Instructions for the task: Your task is to output the listing word for word, with pictures excluded.
▬▬▬▬▬▬
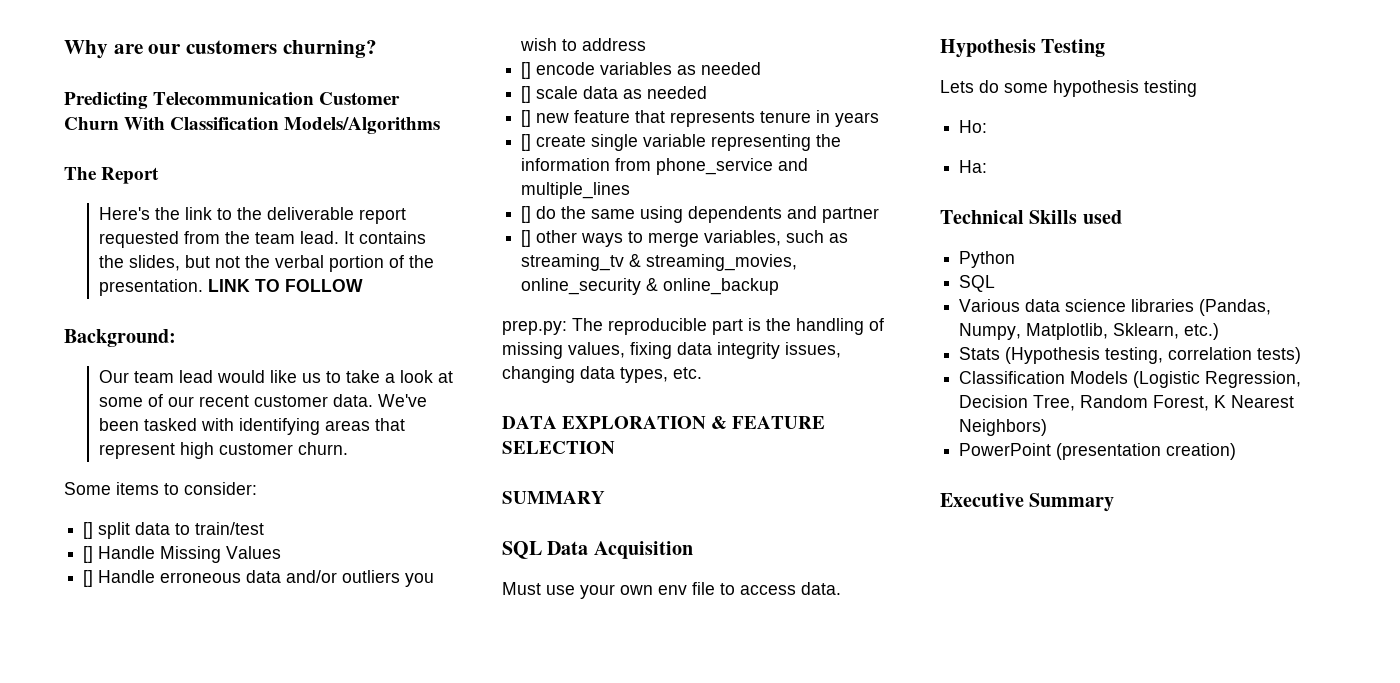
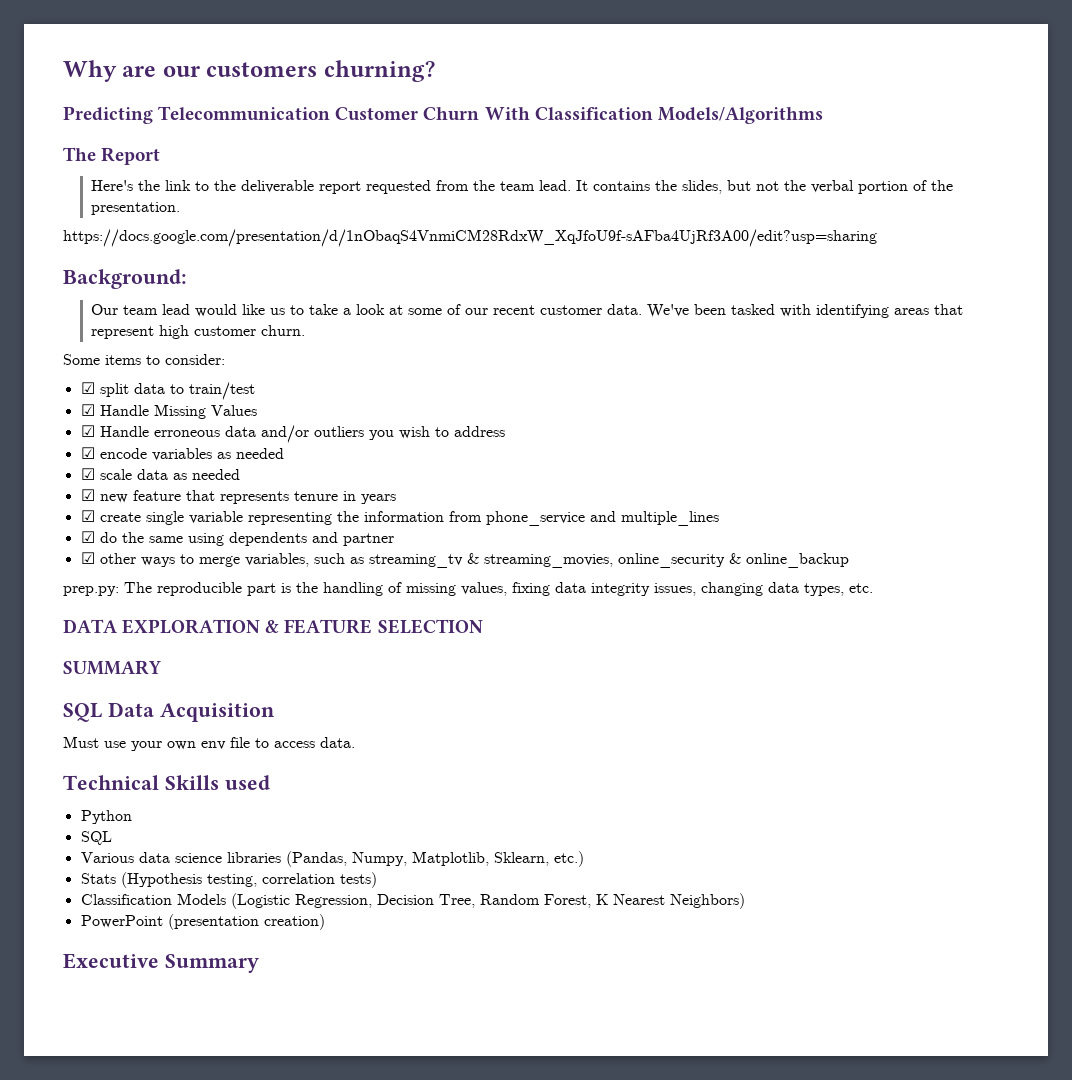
- It contains the slides, but not the verbal portion of the presentation. LINK TO FOLLOW
+ It contains the slides, but not the verbal portion of the presentation.
+ https://docs.google.com/presentation/d/1nObaqS4VnmiCM28RdxW_XqJfoU9f-sAFba4UjRf3A00/edit?usp=sharing
- [] split data to train/test
+ ☑ split data to train/test
- [] Handle Missing Values
+ ☑ Handle Missing Values
- [] Handle erroneous data and/or outliers you wish to address
+ ☑ Handle erroneous data and/or outliers you wish to address
- [] encode variables as needed
+ ☑ encode variables as needed
- [] scale data as needed
+ ☑ scale data as needed
- [] new feature that represents tenure in years
+ ☑ new feature that represents tenure in years
- [] create single variable representing the information from phone_service and multiple_lines
+ ☑ create single variable representing the information from phone_service and multiple_lines
- [] do the same using dependents and partner
+ ☑ do the same using dependents and partner
- [] other ways to merge variables, such as streaming_tv & streaming_movies, online_security & online_backup
+ ☑ other ways to merge variables, such as streaming_tv & streaming_movies, online_security & online_backup
- Hypothesis Testing
- Lets do some hypothesis testing
- Ho:
- Ha:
▬▬▬▬▬▬
Written answer:
- It contains the slides, but not the verbal portion of the presentation. LINK TO FOLLOW
+ It contains the slides, but not the verbal portion of the presentation.
+ https://docs.google.com/presentation/d/1nObaqS4VnmiCM28RdxW_XqJfoU9f-sAFba4UjRf3A00/edit?usp=sharing
- [] split data to train/test
+ ☑ split data to train/test
- [] Handle Missing Values
+ ☑ Handle Missing Values
- [] Handle erroneous data and/or outliers you wish to address
+ ☑ Handle erroneous data and/or outliers you wish to address
- [] encode variables as needed
+ ☑ encode variables as needed
- [] scale data as needed
+ ☑ scale data as needed
- [] new feature that represents tenure in years
+ ☑ new feature that represents tenure in years
- [] create single variable representing the information from phone_service and multiple_lines
+ ☑ create single variable representing the information from phone_service and multiple_lines
- [] do the same using dependents and partner
+ ☑ do the same using dependents and partner
- [] other ways to merge variables, such as streaming_tv & streaming_movies, online_security & online_backup
+ ☑ other ways to merge variables, such as streaming_tv & streaming_movies, online_security & online_backup
- Hypothesis Testing
- Lets do some hypothesis testing
- Ho:
- Ha:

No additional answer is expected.